I left Hong Kong at 1:00 AM Monday and somehow got into San Francisco at 9PM Sunday night. My brain was slightly scrambled. Thanks to the individual screens in the 747 and 100 movies and 800 TV shows, the time went fairly fast. I never look at the time on a long flight. I’ve always loved movies. As a kid, my friends and I would take the streetcar down to (Market Street (San Francisco), get off at Van Ness, where the magnificent Fox Theater was, and walk 6 or 7 blocks down toward the Ferry Building, deciding which of the 20 or so theaters to go to.
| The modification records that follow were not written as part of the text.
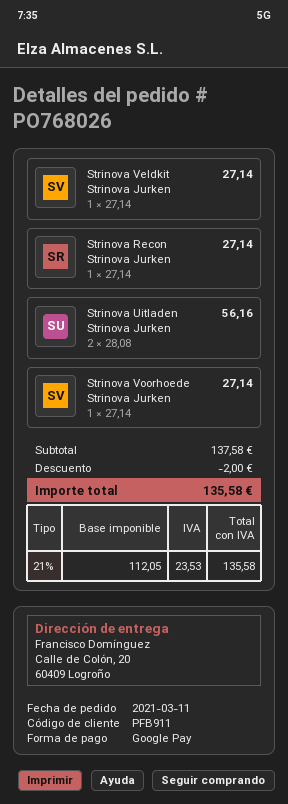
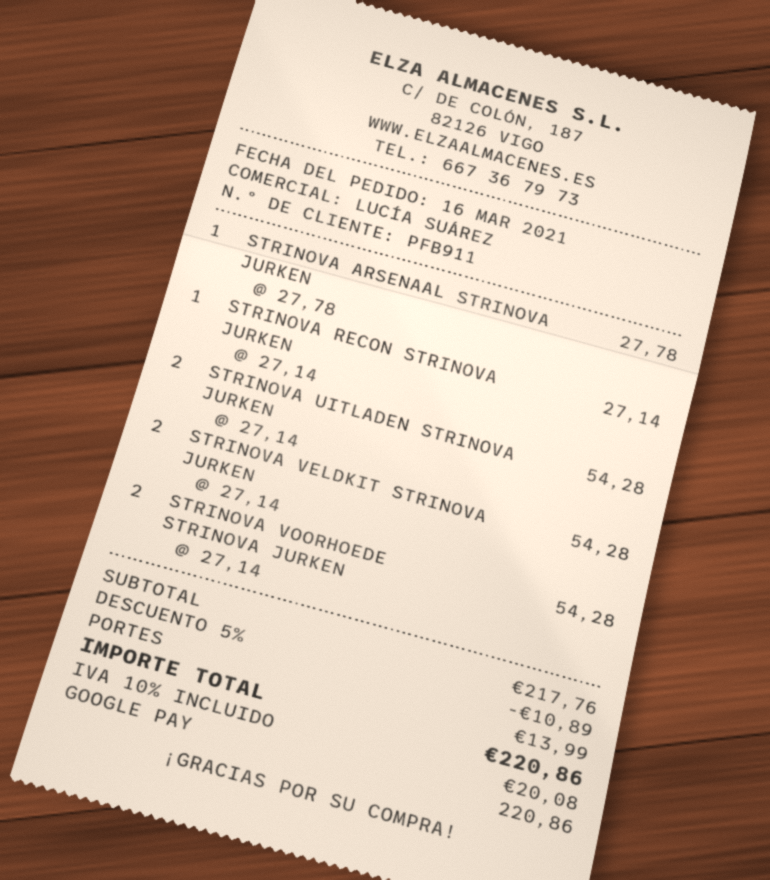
order date: 2021-03-11 -> 2021-03-16
Strinova Veldkit Strinova Jurken: 1 x 27.14 = 27.14 -> 2 x 27.14 = 54.28
Strinova Uitladen Strinova Jurken: 2 x 28.08 = 56.16 -> 2 x 27.14 = 54.28
Strinova Voorhoede Strinova Jurken: 1 x 27.14 = 27.14 -> 2 x 27.14 = 54.28
STRINOVA ARSENAAL STRINOVA JURKEN: none -> 1 x 27.78 = 27.78
subtotal: 137.58 -> 217.76
discount: 2.00 -> 10.89
shipping: none -> 13.99
tax: 21% = 23.53 -> 10% = 20.08
total: 135.58 -> 220.86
On the 2 flights I saw Goodfellas (had never seen, fabulous role by Joe Pesci), Killing Bono, a Clint Eastwood where he’s a Texas Ranger, a runaway train movie with Denzel Washington, a lovely French movie about a bachelor dad and his daughter, and watched 2 episodes of Curb Your Enthusiasm, which I’d never seen, piercingly funny, one episode with Rosie O’Donnell, another with Ricky Gervais; funny as all get-out.
The Green Festival is in San Francisco this weekend. A bright spot when I got back was these 15″ x 22″ blowups of pages from the tiny homes book for the festival, where we’ll have a booth; Rick made these on our Epson Stylus Pro 4800. We’re also putting up a 27″ x 34″ blowup of the cover.
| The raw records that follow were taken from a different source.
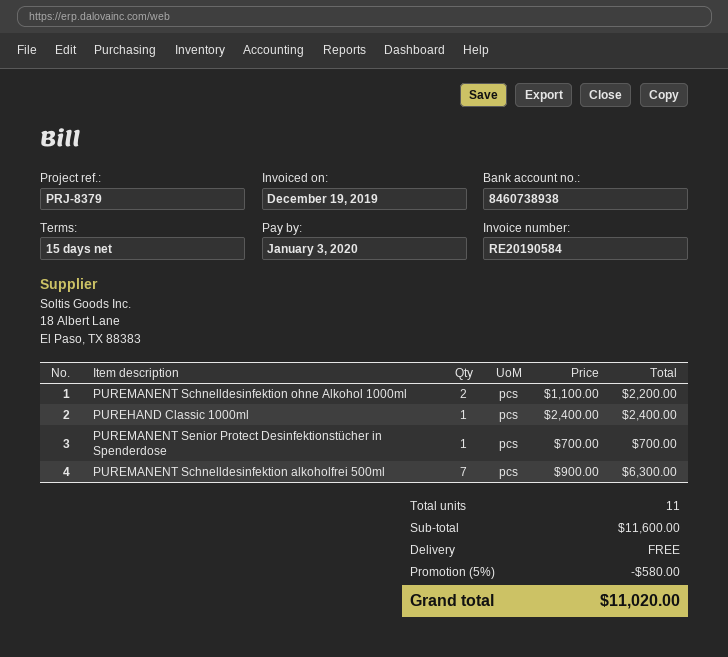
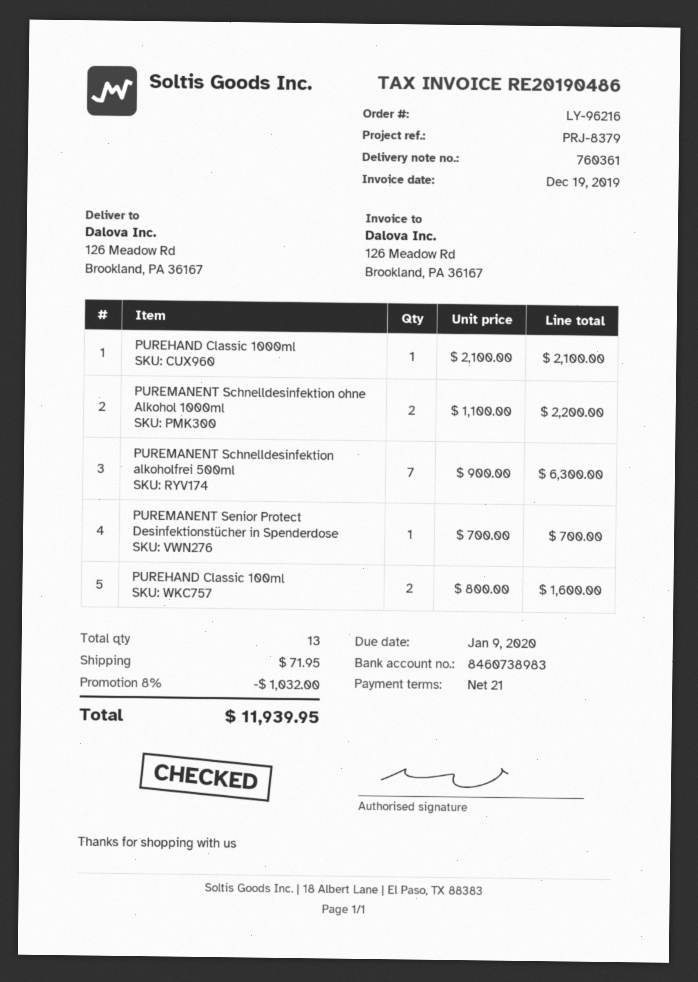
invoice number: RE20190584 -> RE20190486
payment terms: 15 days -> 21 days
due date: 2020-01-03 -> 2020-01-09
bank account: 8460738938 -> 8460738983
PUREHAND Classic 1000ml: 1 x 2400.00 = 2400.00 -> 1 x 2100.00 = 2100.00
PUREHAND Classic 100ml: none -> 2 x 800.00 = 1600.00
total quantity: 11 -> 13
discount: 5% = 580.00 -> 8% = 1032.00
shipping: 0.00 -> 71.95
total: 11020.00 -> 11939.95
Big news: Two advance copies of the book and 100 copies of the tiny tiny book are set to arrive by 4:30 today via FedEx. Our printers (Paramount in Hong Kong) are really on the ball. Am I excited!
Welcome home. How exciting! Will you post a photo of a tiny tiny book? In your hand maybe, for scale…Please and thank you.
Lately I have been watching a lot of films from the early 60's on Netflix and was thrilled last night by Lonely Are The Brave from 1962 starring Kirk Douglas as Jack Burns, an anachronistic cowboy in the modern age who refuses to go along with the status quo. Also Gena Rowlands younger than I recall ever seeing her and a number of other actors we all know. Kirk's horse who is somewhat problematic also pretty much co-stars, reminds me of my mare. This film is witty and fresh, astounding for it's time, perhaps because it's based on a book by Edward Abbey, The Brave Cowboy. He has a bit part in the film as well, see if you can spot him. They don't make them like this anymore although the story is even more relevant today. Five stars.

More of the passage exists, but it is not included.